To do =>
Where a picture appears, skip it; print everything else in the records exactly as it stands.
*** Begin section ***
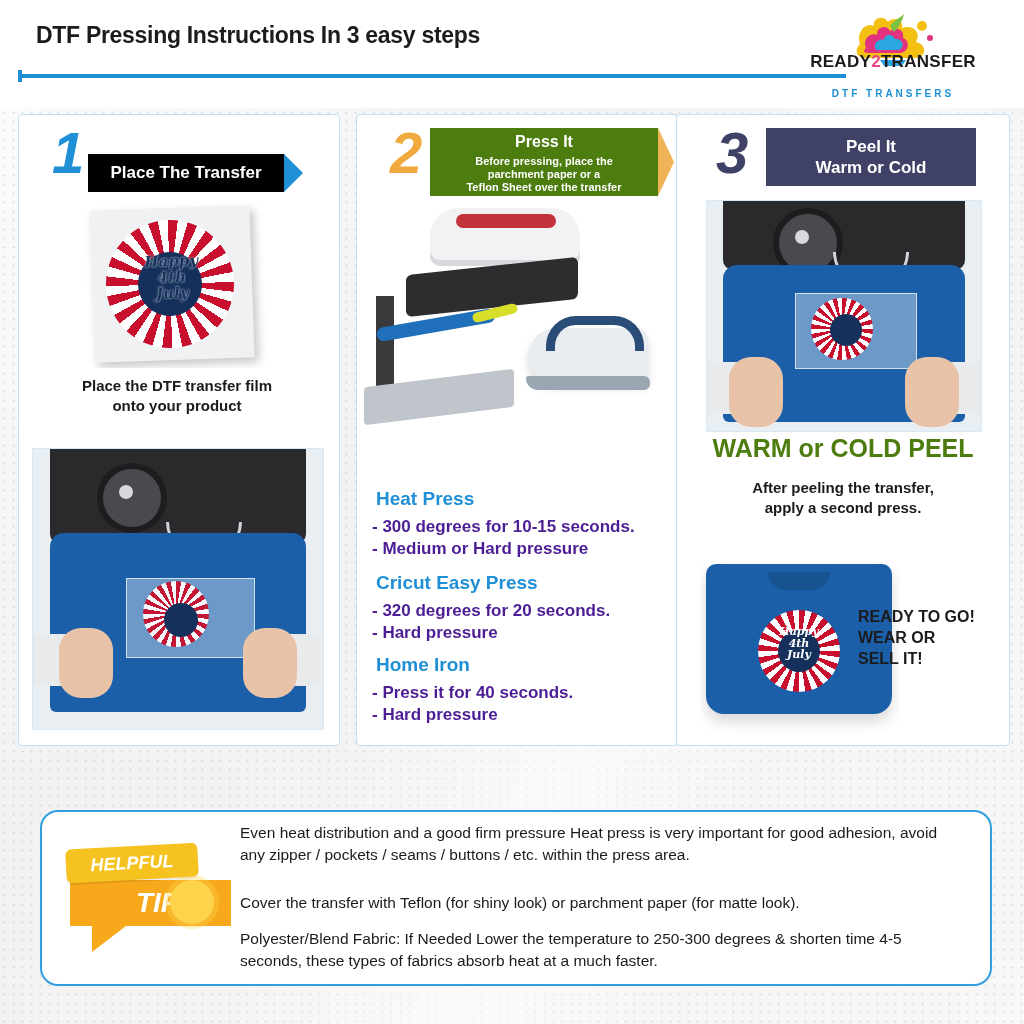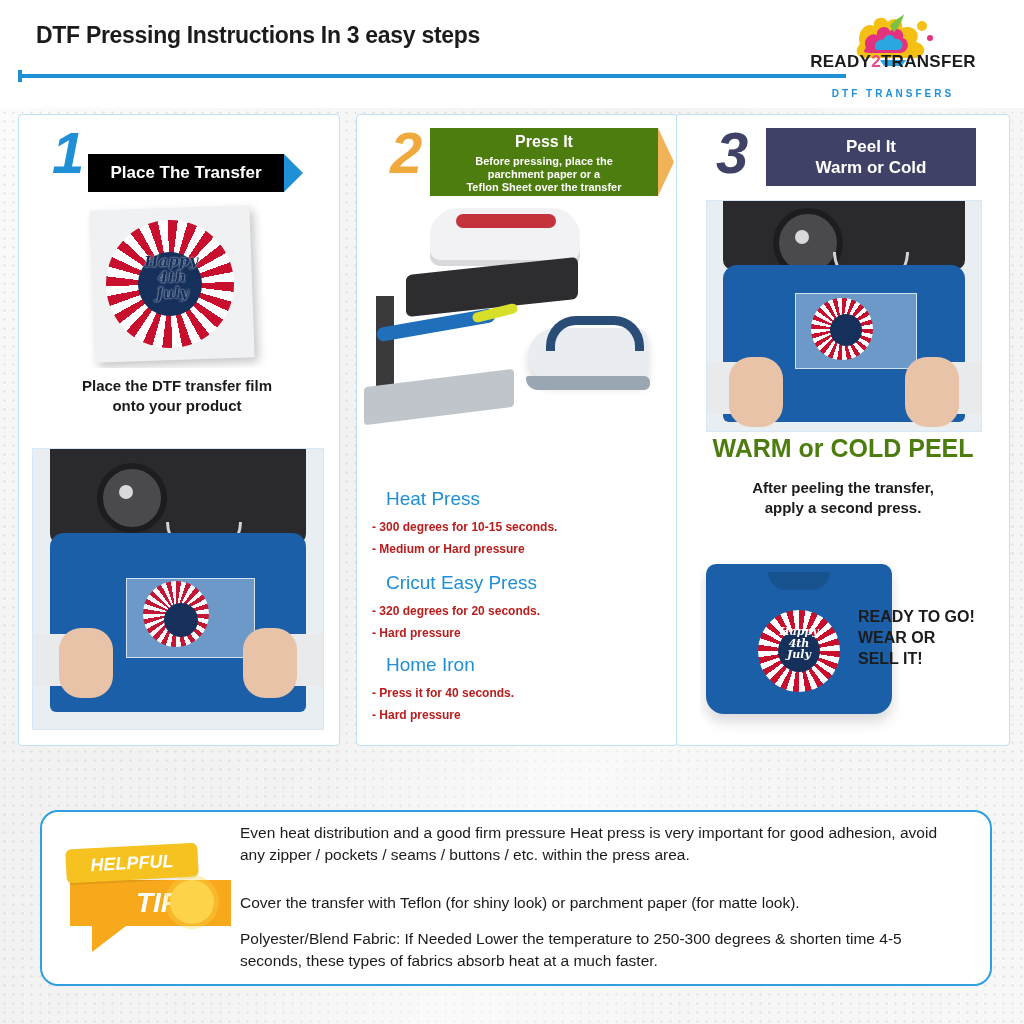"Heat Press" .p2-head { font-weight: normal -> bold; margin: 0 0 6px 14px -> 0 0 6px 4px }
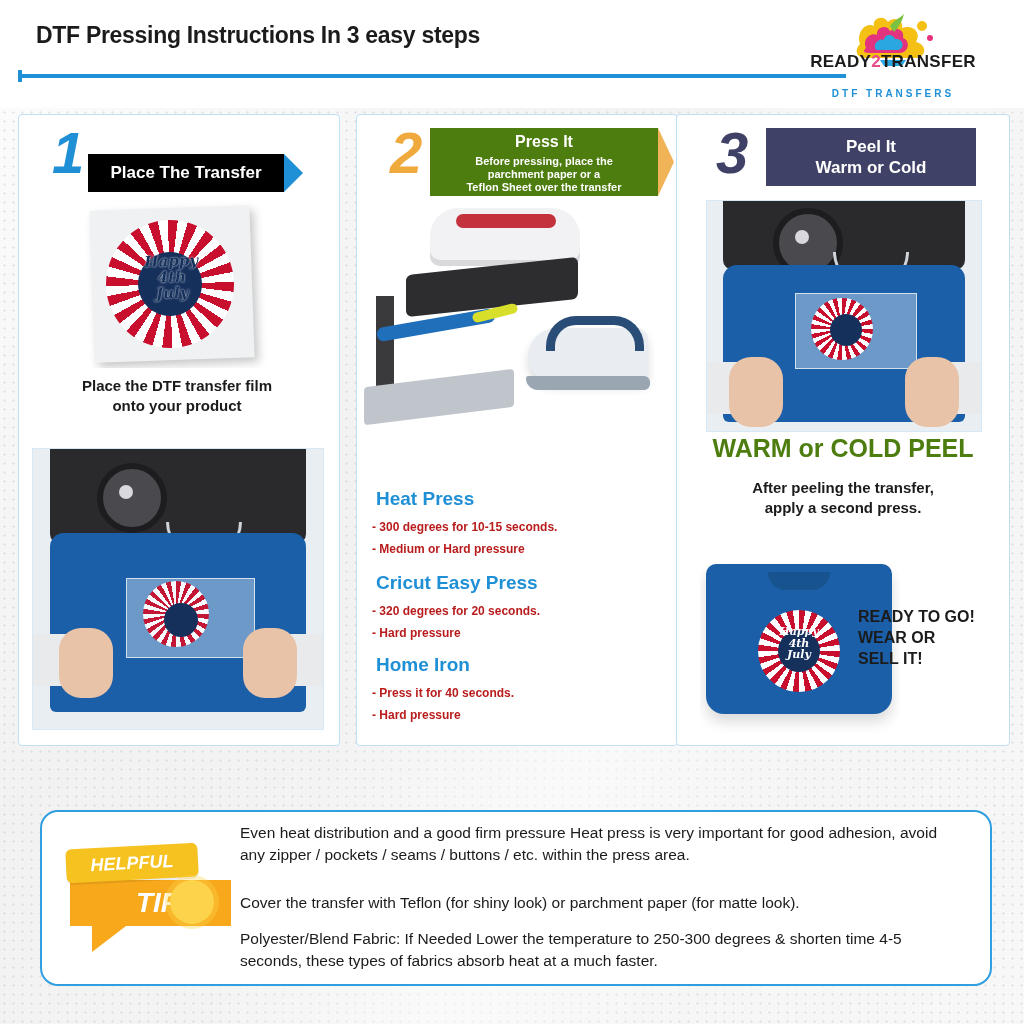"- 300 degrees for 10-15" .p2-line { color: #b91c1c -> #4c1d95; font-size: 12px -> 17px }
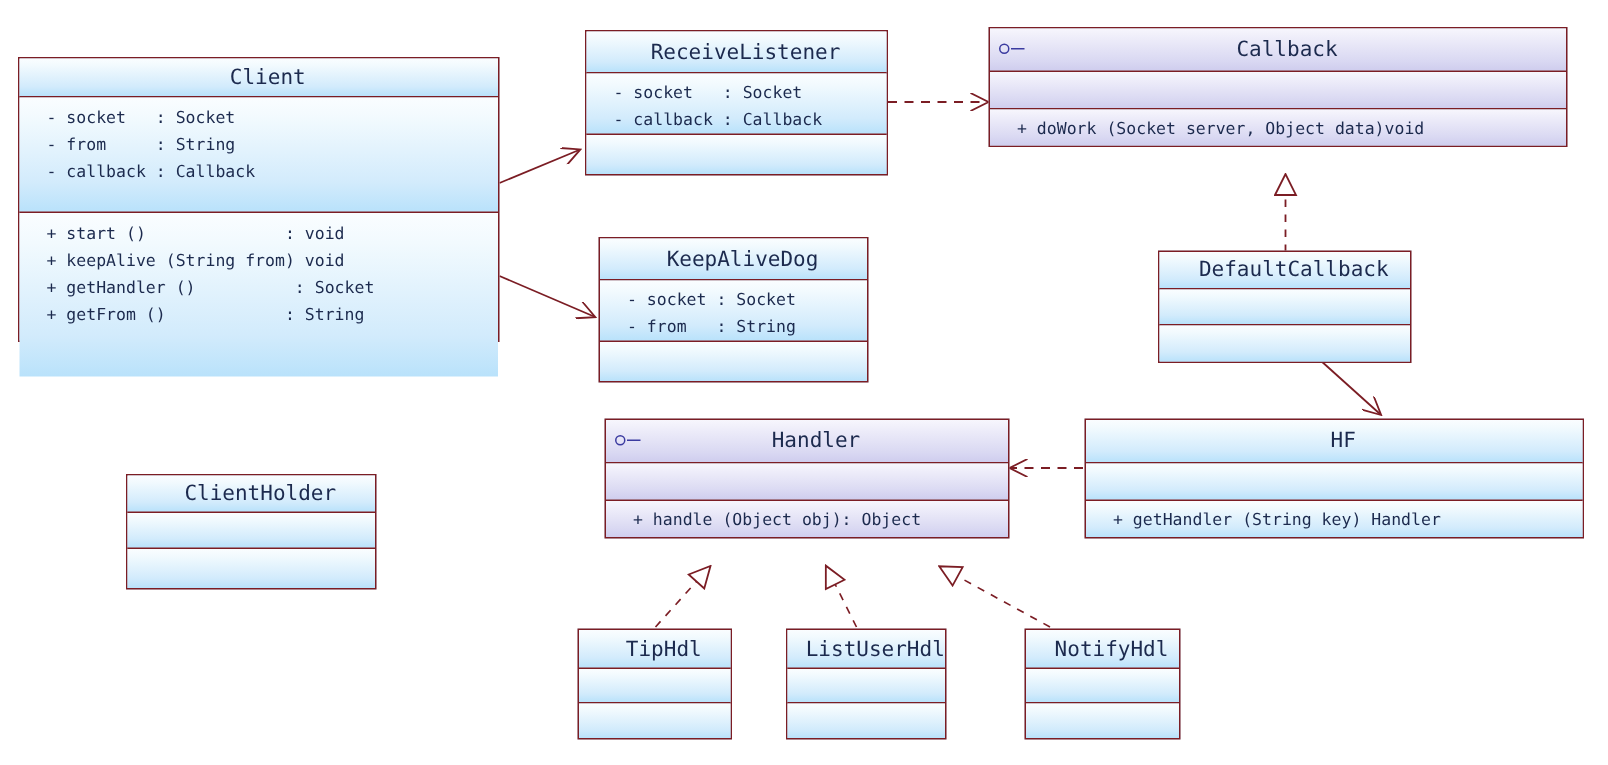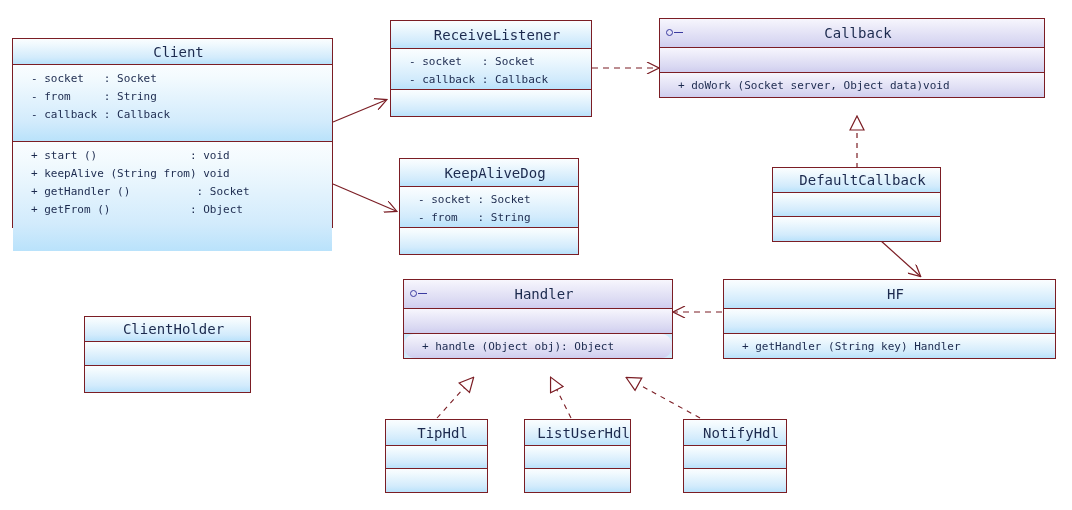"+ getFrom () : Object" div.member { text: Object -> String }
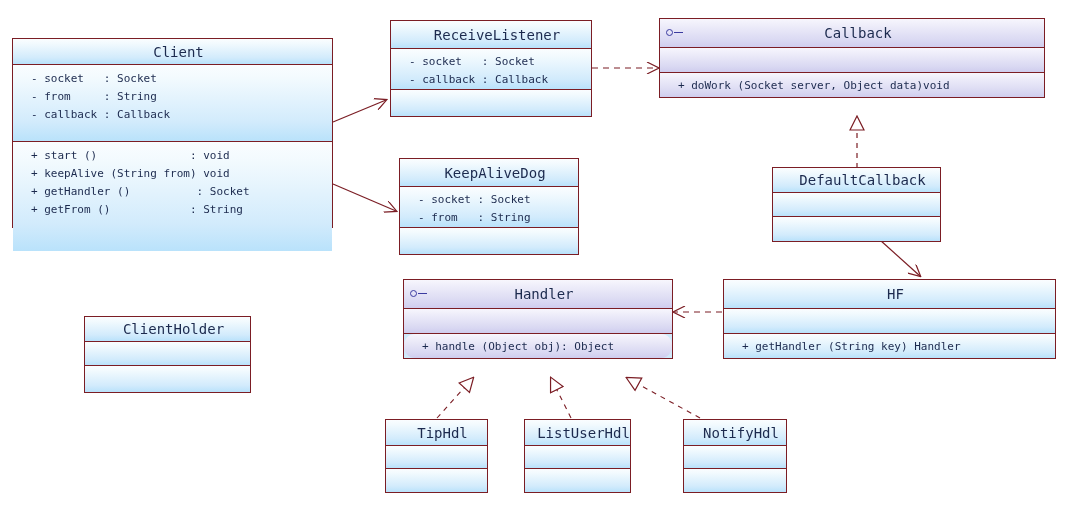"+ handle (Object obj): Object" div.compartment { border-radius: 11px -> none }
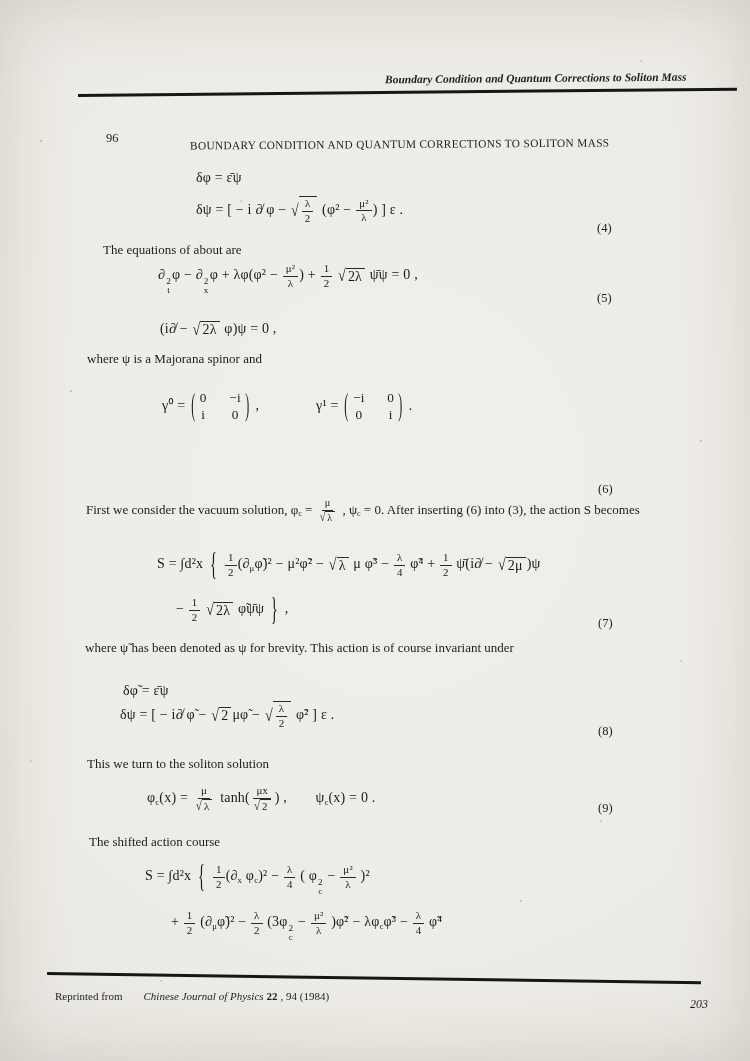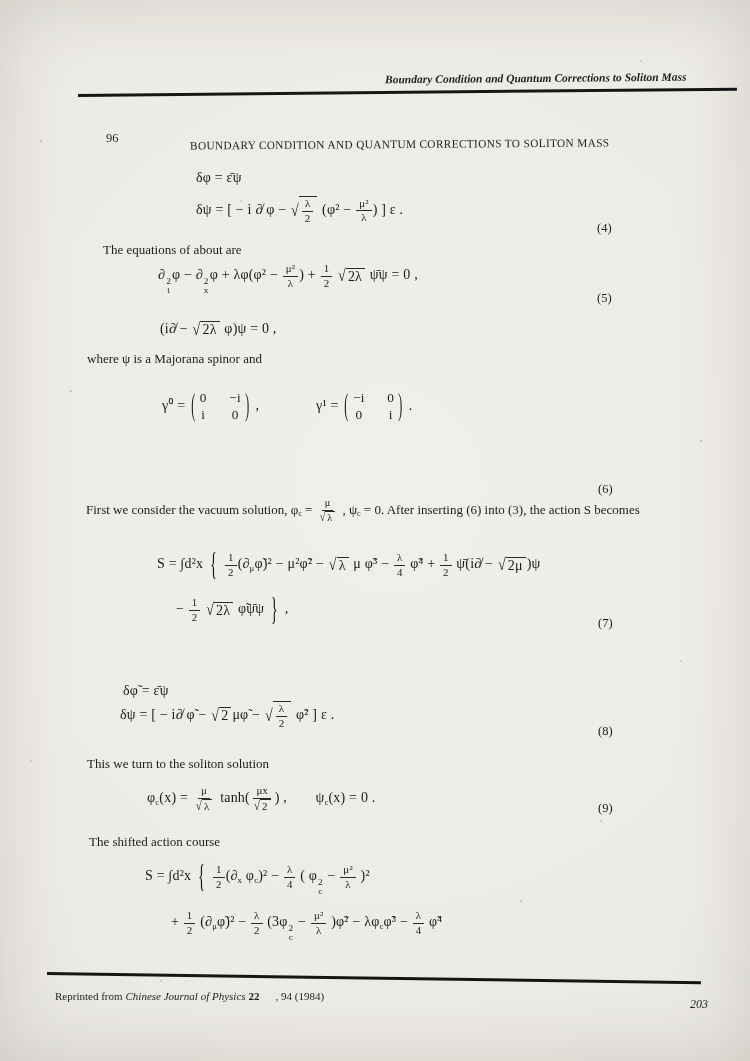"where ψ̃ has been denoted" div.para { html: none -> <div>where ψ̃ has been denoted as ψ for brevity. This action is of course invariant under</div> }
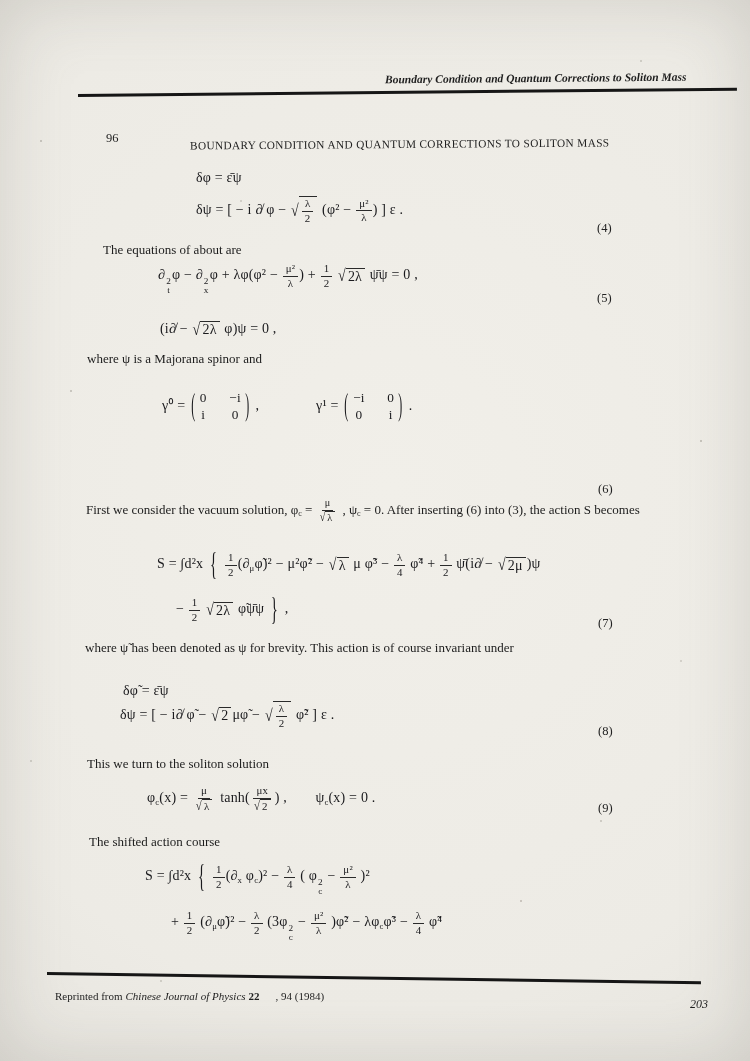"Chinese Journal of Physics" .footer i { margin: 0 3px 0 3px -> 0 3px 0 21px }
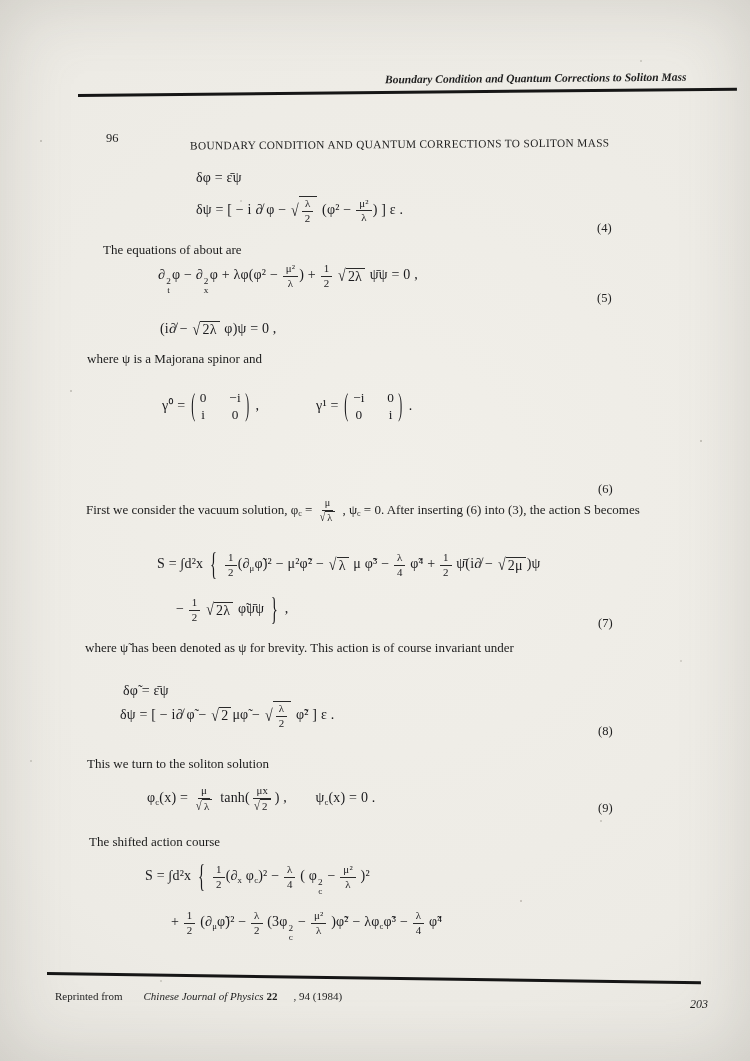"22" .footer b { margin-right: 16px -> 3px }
*** End section ***
Answer =>
"Heat Press" .p2-head { font-weight: normal -> bold; margin: 0 0 6px 14px -> 0 0 6px 4px }
"- 300 degrees for 10-15" .p2-line { color: #b91c1c -> #4c1d95; font-size: 12px -> 17px }
"+ getFrom () : Object" div.member { text: Object -> String }
"+ handle (Object obj): Object" div.compartment { border-radius: 11px -> none }
"where ψ̃ has been denoted" div.para { html: none -> <div>where ψ̃ has been denoted as ψ for brevity. This action is of course invariant under</div> }
"Chinese Journal of Physics" .footer i { margin: 0 3px 0 3px -> 0 3px 0 21px }
"22" .footer b { margin-right: 16px -> 3px }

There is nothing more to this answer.